Distribution-Free Predictive Inference under Unknown Temporal Drift
Elise Han, Chengpiao Huang, Kaizheng Wang
TL;DR
This work tackles distribution-free predictive inference under unknown temporal drift by reducing the problem to quantile estimation of conformity scores. It introduces an adaptive rolling window (ARW) that selects the look-back period via a data-driven bias-variance proxy inspired by Goldenshluger-Lepski, yielding quantile estimates with sharp drift-adaptive guarantees. Theoretical results provide an oracle-type bound and training-conditional coverage guarantees, while extensive synthetic and real-data experiments demonstrate robust performance under various drift patterns.
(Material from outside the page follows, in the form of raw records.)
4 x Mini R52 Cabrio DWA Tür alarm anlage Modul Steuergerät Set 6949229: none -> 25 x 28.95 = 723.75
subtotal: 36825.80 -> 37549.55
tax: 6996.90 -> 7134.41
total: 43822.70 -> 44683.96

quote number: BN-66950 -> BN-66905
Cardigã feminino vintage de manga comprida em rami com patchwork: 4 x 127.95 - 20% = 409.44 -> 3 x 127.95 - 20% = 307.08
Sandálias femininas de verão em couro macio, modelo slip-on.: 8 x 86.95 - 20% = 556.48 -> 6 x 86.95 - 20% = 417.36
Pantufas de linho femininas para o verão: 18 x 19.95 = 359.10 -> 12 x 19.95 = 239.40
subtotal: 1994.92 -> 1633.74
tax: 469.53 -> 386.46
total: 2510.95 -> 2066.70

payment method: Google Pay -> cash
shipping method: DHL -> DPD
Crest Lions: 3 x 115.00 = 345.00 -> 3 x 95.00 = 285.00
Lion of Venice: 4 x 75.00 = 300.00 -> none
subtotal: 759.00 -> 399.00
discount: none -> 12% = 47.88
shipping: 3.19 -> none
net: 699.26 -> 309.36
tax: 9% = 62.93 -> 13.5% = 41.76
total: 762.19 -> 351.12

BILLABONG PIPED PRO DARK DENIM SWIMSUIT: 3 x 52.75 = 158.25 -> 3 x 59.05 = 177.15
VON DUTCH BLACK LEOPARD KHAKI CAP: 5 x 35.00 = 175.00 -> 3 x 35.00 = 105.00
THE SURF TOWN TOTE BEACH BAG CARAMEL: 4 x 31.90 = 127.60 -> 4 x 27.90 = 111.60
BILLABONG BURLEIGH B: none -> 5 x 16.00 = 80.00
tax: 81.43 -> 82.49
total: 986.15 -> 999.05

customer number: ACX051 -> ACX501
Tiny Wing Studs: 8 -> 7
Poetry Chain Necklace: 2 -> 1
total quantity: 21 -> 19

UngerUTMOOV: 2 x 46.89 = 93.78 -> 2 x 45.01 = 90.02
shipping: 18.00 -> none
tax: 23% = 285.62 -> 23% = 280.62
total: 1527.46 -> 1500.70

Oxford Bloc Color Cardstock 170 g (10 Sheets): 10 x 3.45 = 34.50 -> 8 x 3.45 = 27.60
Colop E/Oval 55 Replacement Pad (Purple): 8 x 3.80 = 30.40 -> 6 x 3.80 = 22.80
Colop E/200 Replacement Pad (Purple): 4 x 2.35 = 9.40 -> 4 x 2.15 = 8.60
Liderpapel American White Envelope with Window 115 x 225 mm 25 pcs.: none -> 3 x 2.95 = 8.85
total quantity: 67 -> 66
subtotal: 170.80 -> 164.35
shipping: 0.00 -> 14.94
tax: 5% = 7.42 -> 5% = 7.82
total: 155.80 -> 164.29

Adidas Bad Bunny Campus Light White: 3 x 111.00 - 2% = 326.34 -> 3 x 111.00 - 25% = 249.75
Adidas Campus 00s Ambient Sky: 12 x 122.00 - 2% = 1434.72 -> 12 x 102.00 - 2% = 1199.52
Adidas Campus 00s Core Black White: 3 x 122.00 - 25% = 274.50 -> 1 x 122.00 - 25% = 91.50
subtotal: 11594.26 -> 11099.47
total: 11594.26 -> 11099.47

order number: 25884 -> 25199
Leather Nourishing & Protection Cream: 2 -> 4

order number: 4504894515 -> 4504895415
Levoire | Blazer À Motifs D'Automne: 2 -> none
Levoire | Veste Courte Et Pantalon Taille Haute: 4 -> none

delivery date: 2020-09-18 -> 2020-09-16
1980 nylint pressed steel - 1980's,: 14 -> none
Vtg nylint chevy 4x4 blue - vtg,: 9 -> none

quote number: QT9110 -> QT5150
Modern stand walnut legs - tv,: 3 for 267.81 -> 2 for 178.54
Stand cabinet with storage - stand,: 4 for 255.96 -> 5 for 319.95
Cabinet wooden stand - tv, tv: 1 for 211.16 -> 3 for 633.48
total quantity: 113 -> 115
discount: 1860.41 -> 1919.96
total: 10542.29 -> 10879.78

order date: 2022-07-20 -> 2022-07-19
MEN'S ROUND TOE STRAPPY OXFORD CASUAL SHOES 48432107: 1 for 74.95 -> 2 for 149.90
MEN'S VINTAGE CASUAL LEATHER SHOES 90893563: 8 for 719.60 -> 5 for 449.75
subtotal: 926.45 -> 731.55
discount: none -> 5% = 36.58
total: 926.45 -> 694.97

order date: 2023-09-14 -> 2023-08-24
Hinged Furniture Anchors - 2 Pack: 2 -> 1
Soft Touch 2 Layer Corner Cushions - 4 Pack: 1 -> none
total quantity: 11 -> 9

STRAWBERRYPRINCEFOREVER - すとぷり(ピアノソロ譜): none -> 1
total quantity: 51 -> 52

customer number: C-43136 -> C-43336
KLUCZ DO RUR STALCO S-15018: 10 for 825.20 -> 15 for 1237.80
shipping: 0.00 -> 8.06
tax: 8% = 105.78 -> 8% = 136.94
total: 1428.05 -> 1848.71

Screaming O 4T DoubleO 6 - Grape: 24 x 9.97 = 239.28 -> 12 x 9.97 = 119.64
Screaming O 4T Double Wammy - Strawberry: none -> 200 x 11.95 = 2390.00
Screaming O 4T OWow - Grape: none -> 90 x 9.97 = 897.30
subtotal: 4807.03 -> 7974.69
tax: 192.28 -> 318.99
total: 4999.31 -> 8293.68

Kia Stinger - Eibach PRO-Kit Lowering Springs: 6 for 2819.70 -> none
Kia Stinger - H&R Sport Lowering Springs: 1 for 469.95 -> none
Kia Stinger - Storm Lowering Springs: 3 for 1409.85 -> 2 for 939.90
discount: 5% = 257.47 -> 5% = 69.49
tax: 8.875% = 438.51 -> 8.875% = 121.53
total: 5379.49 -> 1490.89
The approach enables reliable, model-agnostic prediction sets in nonstationary environments with practical applicability to real-world forecasting tasks.
Abstract
Distribution-free prediction sets play a pivotal role in uncertainty quantification for complex statistical models. Their validity hinges on reliable calibration data, which may not be readily available as real-world environments often undergo unknown changes over time. In this paper, we propose a strategy for choosing an adaptive window and use the data therein to construct prediction sets. The window is selected by optimizing an estimated bias-variance tradeoff. We provide sharp coverage guarantees for our method, showing its adaptivity to the underlying temporal drift. We also illustrate its efficacy through numerical experiments on synthetic and real data.